Plots of R2, and MallowsCP across number of regressors in each model were used as an aid
to select a model size that included enough regressors to approach minimum prediction error
without overspecifying the model (avoid P >> Cp). Models were constrained to be hierarchically
well formulated (main effects participating in an interaction were always included in the model).

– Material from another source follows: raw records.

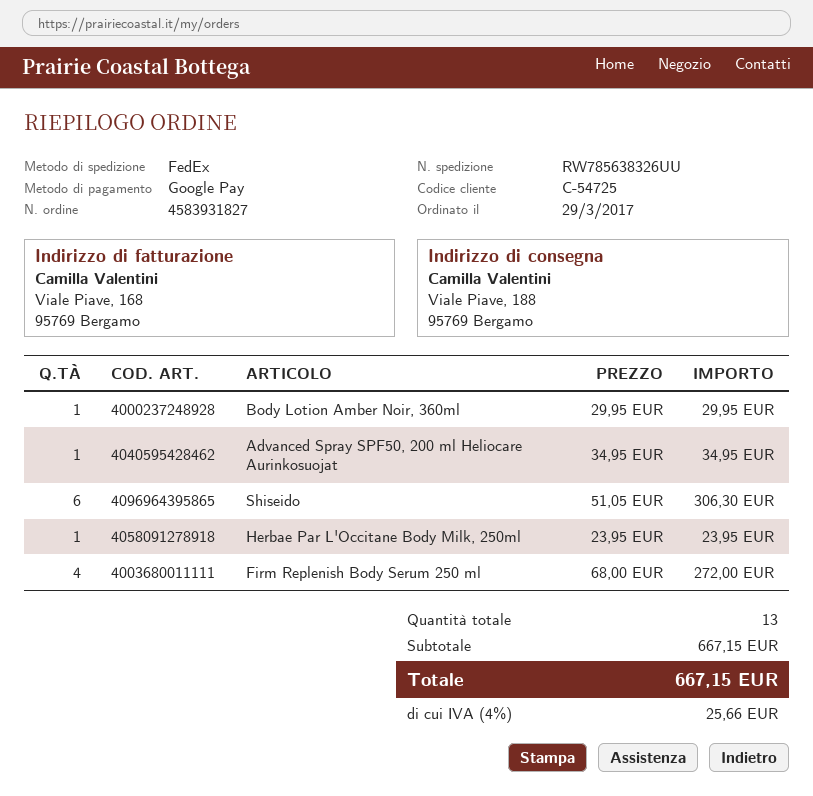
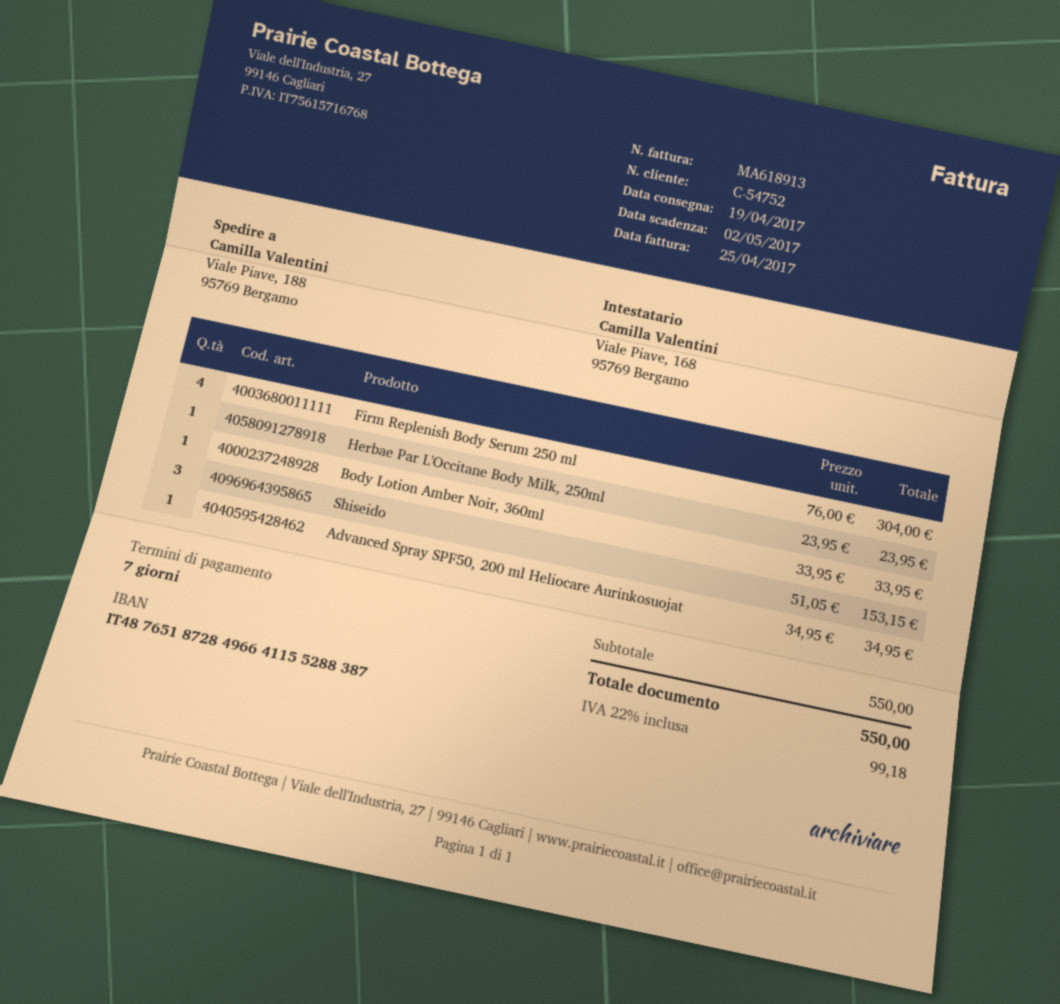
customer number: C-54725 -> C-54752
Body Lotion Amber Noir, 360ml: 1 x 29.95 = 29.95 -> 1 x 33.95 = 33.95
Shiseido: 6 x 51.05 = 306.30 -> 3 x 51.05 = 153.15
Firm Replenish Body Serum 250 ml: 4 x 68.00 = 272.00 -> 4 x 76.00 = 304.00
subtotal: 667.15 -> 550.00
tax: 4% = 25.66 -> 22% = 99.18
total: 667.15 -> 550.00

Diagnostics were performed to assess heteroskedasticity and influence of individual
observations (Studentized residuals, leave-one-out studentized residuals and PRESS residuals).
Inspection of standardized residual plots suggested a multiplicative error structure so the
percentage of crop dropped was log-transformed to stabilize variances. Collinearity among
regressors was assessed using scatter plot matrices, and variance inflation factors.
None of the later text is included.